After going through a midlife crisis when she turned thirty, Elizabeth Gilbert took a profound decision. Despite having the “perfect” lifestyle – a husband, a house, a career, she wasn’t feeling content. After going through a lot of traumatic events in a short amount of time, all she felt instead was fear, chaos, and despair.
To save herself from all of her problems, she found ways to help herself. She escaped reality to truly find herself. After getting rid of her belongings, quitting her job, and taking a journey around the world, she might have finally found her true self. She planned to visit three places to “examine one aspect of her own nature set against a backdrop of a culture that has traditionally done that one very well.” In Rome, she studied art by learning to speak Italian and enjoying the food. In India, the art of devotion and embarking on a spiritual journey. In Bali, the art of balance between the world and inner-peace.

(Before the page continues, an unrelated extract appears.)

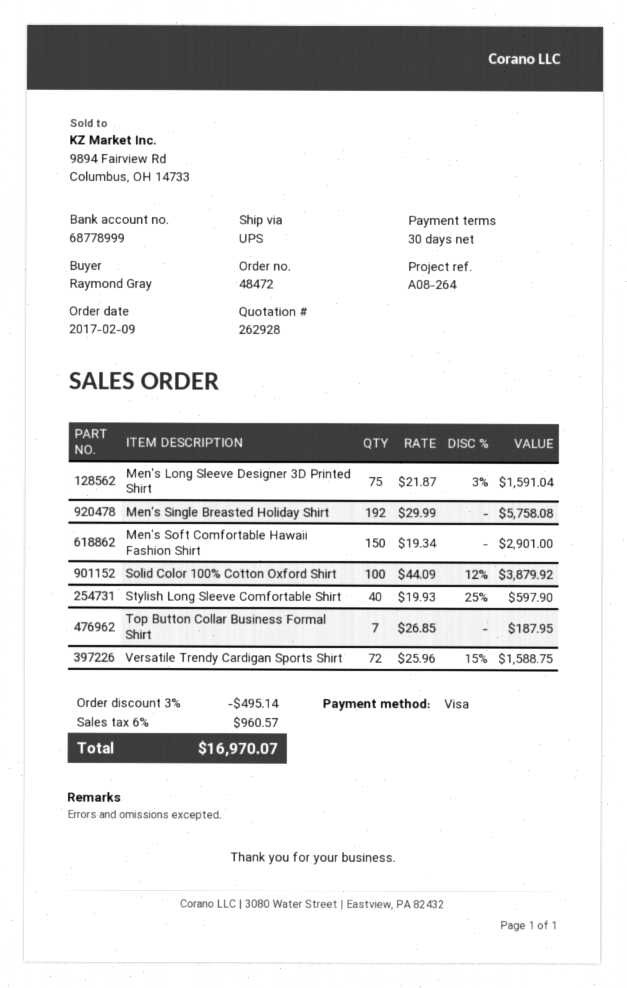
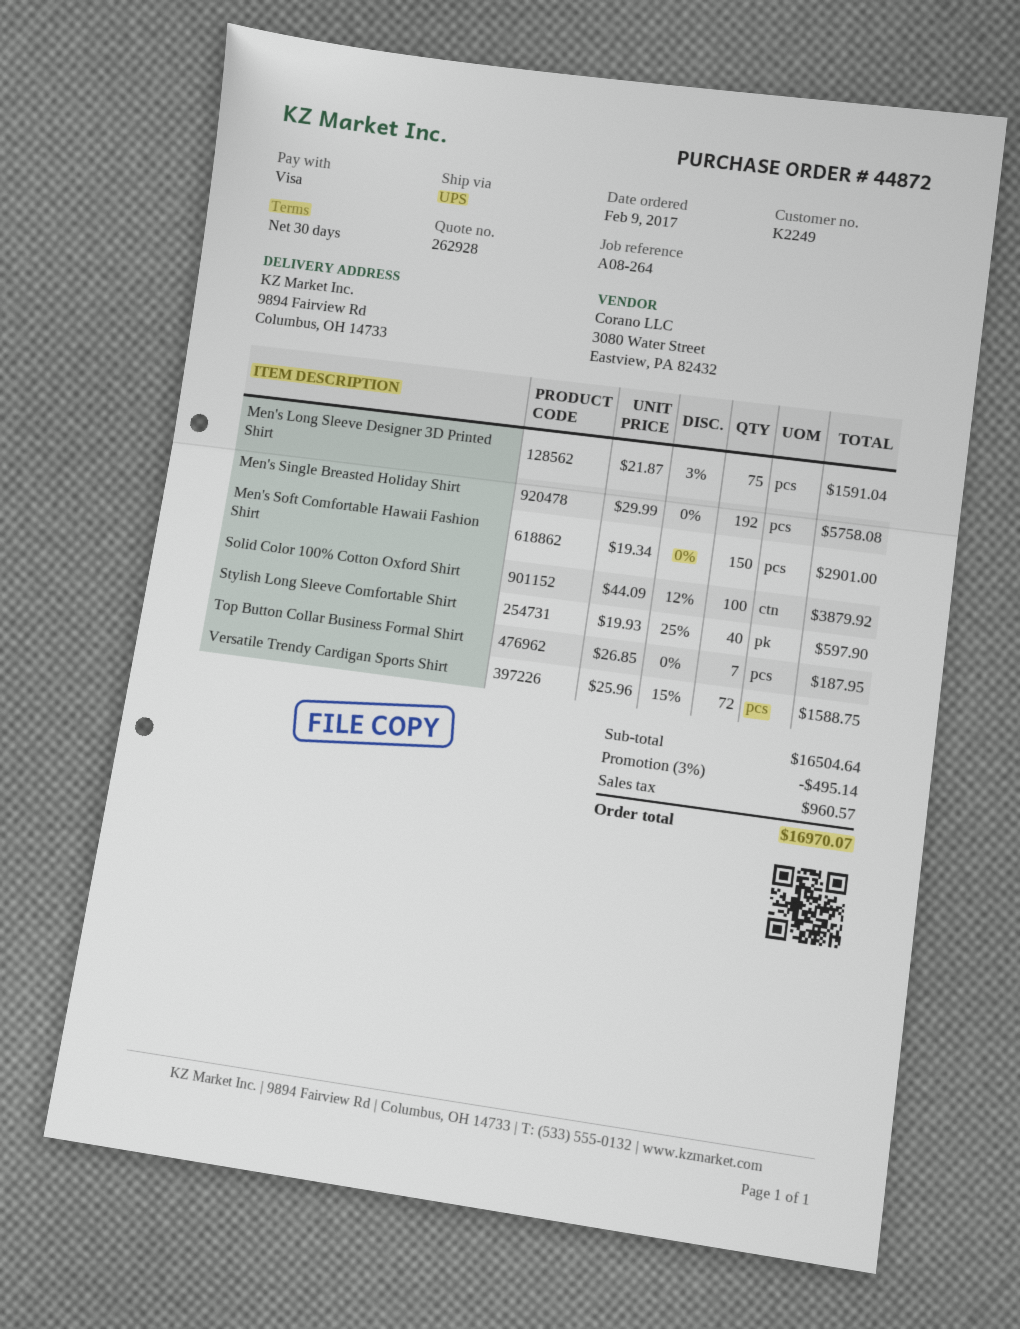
order number: 48472 -> 44872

This novel tells everyone that not everything goes as planned. It tells you what can happen when you claim responsibility for your own happiness and not follow what the society believes in.

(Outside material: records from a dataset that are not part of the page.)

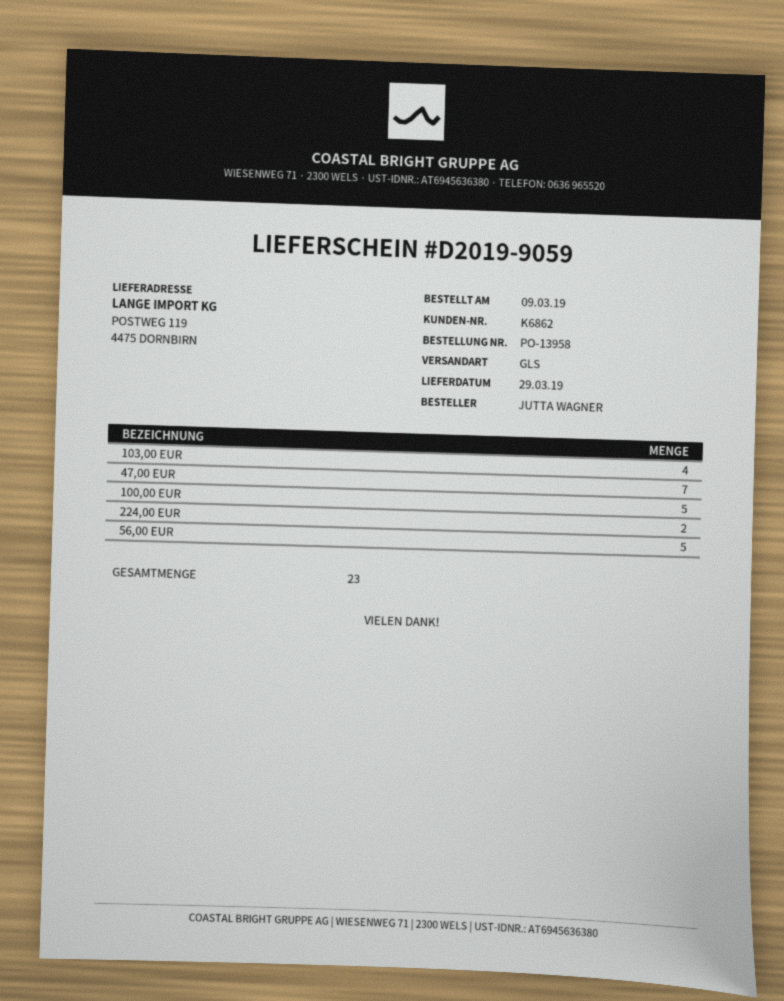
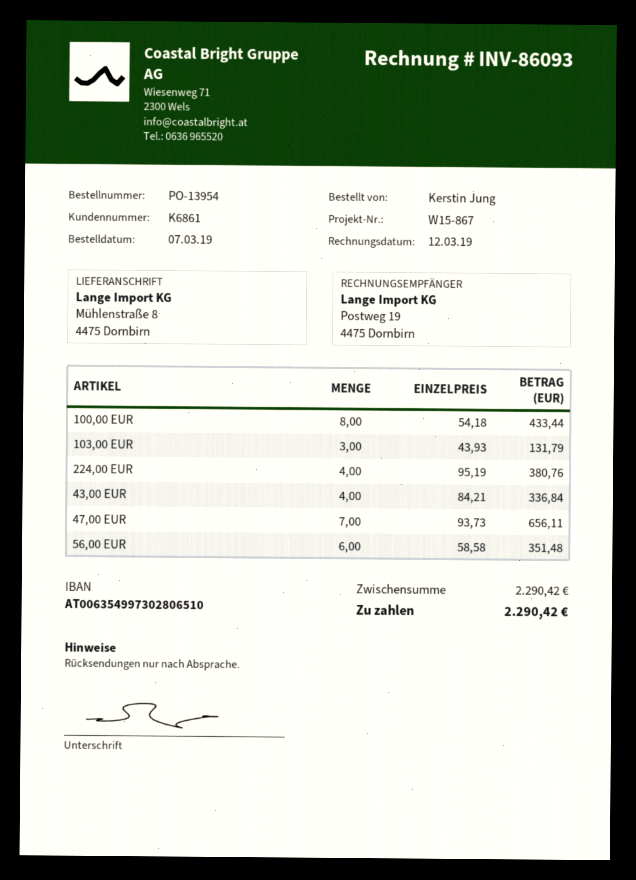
order number: PO-13958 -> PO-13954
order date: 2019-03-09 -> 2019-03-07
customer number: K6862 -> K6861
ordered by: JUTTA WAGNER -> Kerstin Jung
ship to: POSTWEG 119, 4475 DORNBIRN -> Mühlenstraße 8, 4475 Dornbirn
103,00 EUR: 4 -> 3
100,00 EUR: 5 -> 8
224,00 EUR: 2 -> 4
56,00 EUR: 5 -> 6
43,00 EUR: none -> 4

Me Before You by Jojo Moyes

“You only get one life. It’s actually your duty to life it as fully as possible.”
An ordinary woman living an ordinary life, Louisa Clark has never left her small village. Left with no choice, she takes a job for the ex-Master of the Universe Will Traynor. Will Traynor has been wheelchair-bound after an accident, but before that, he was living the best life. Now he’s worried that he will never be able to go back to that.
Will is bossy, temperamental, and harsh but Louisa is determined to help him. What she doesn’t realize is that his happiness is eventually going to mean a lot to her. After finding out about Will’s secretive plans, she is determined to show him why life is still worth living.
A unique love story brings two people who have nothing in common. But what do you do when making the person you love happy also means breaking your own heart?
The Kite Runner by Khaled Hosseini

“For you, a thousand times over.”
Amir is a Pashtun. Hassan, his friend, and servant is a Hazara. As political and ethnic tensions increase in Afghanistan, Amir breaks the strong bond the two had because of his own reasons. What’s surprising is the fact that Amir finds his way back in Afghanistan to right his past wrongs to redeem himself.
The tragic and remarkable story of the friendship between a Pashtun and a Hazara, The Kite Runner is a novel based in a country which is being broken. It discusses the “power of reading, the price of betrayal, and the possibility of redemption; and an exploration of the power of fathers over sons – their love, their sacrifices, and their lies.” The Kite Runner is a one-of-a-kind novel about love, family, and friendship.